#### DATA PROVIDED ####

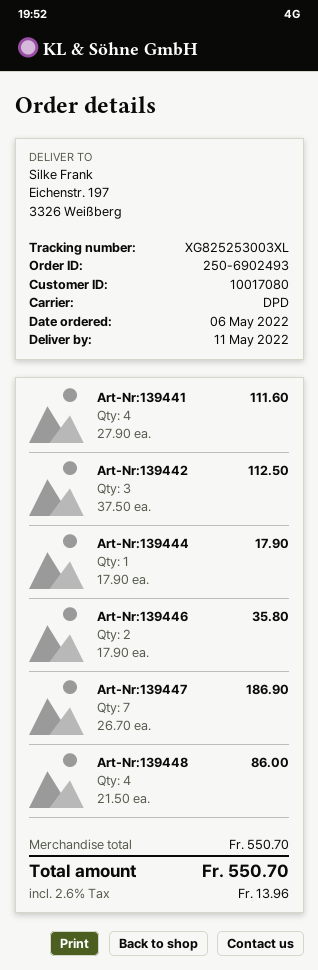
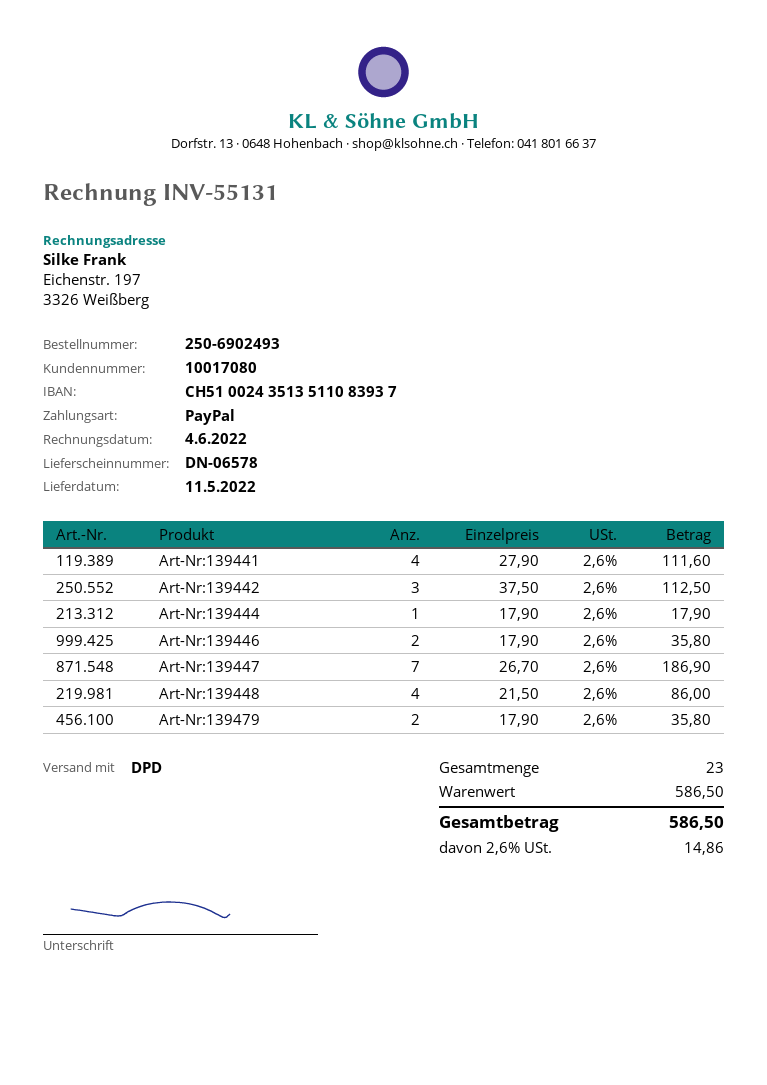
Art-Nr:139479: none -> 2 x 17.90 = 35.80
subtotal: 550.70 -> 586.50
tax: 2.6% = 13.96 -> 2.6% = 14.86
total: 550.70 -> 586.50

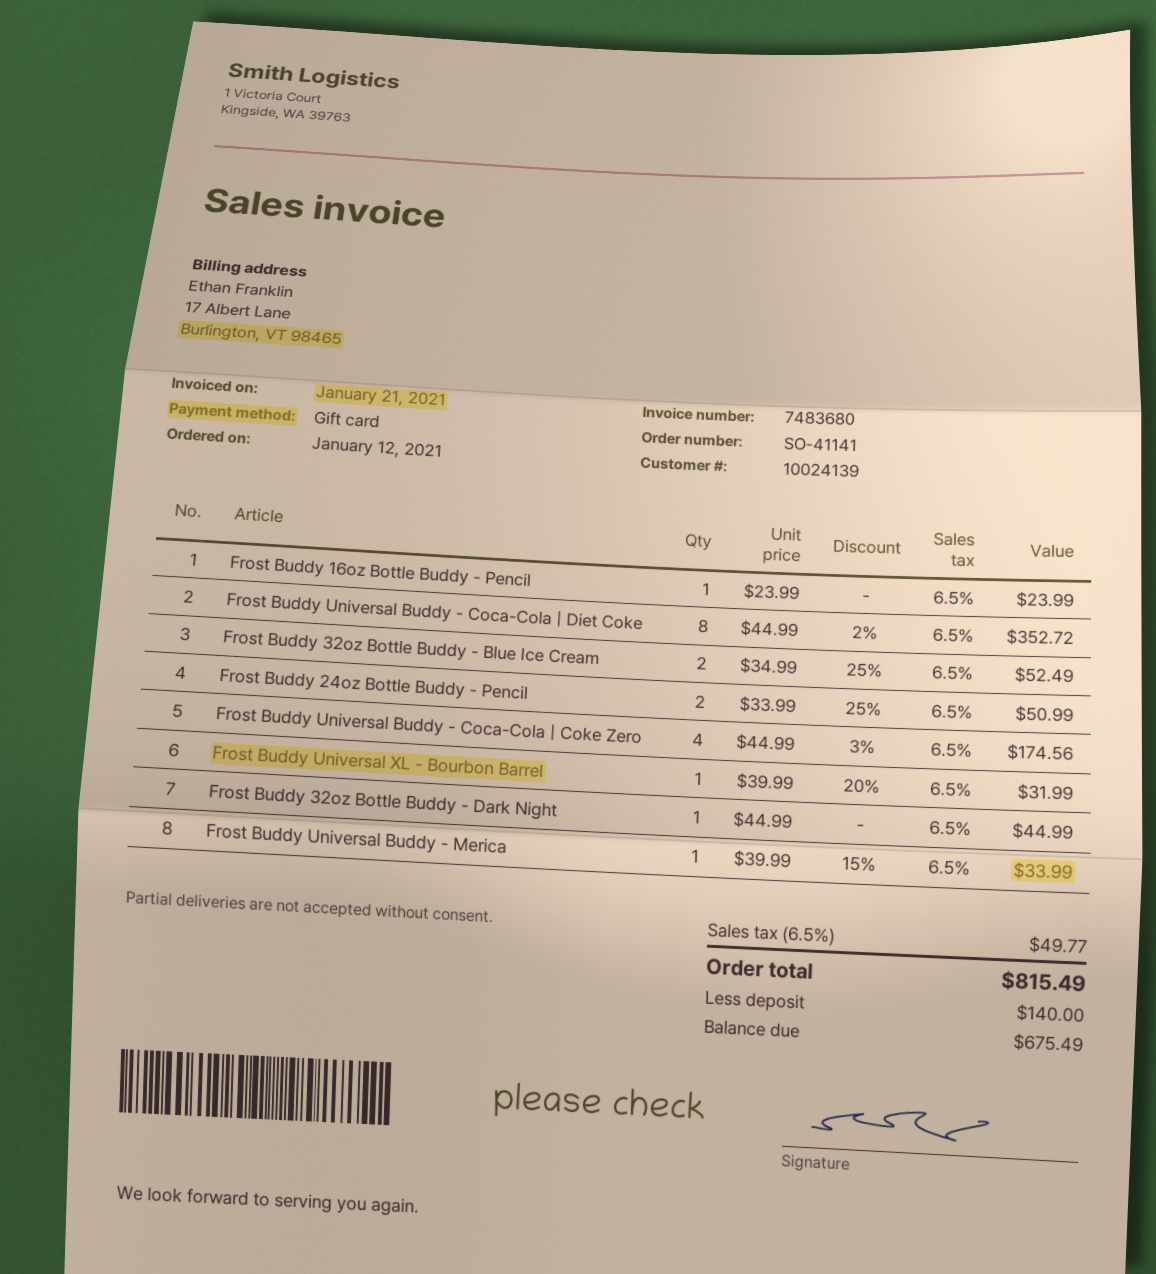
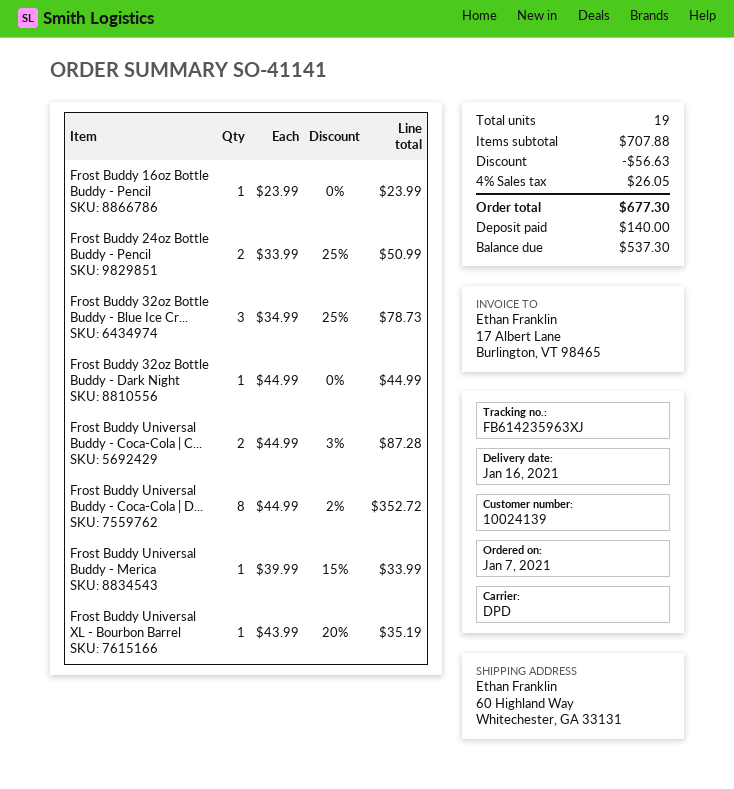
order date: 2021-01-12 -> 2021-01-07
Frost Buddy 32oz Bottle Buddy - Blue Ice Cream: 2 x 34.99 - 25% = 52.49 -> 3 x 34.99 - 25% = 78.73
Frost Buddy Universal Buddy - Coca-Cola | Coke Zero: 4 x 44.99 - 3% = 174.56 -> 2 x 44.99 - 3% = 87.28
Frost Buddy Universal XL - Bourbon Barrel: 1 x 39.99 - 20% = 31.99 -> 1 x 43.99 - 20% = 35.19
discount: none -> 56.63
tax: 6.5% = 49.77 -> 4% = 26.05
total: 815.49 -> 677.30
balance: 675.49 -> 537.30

####

__THE PROBLEM__. Show every line from the entries that includes the word "Universal".

__WRITTEN ANSWER__.
Frost Buddy Universal Buddy - Coca-Cola | Coke Zero: 4 x 44.99 - 3% = 174.56 -> 2 x 44.99 - 3% = 87.28
Frost Buddy Universal XL - Bourbon Barrel: 1 x 39.99 - 20% = 31.99 -> 1 x 43.99 - 20% = 35.19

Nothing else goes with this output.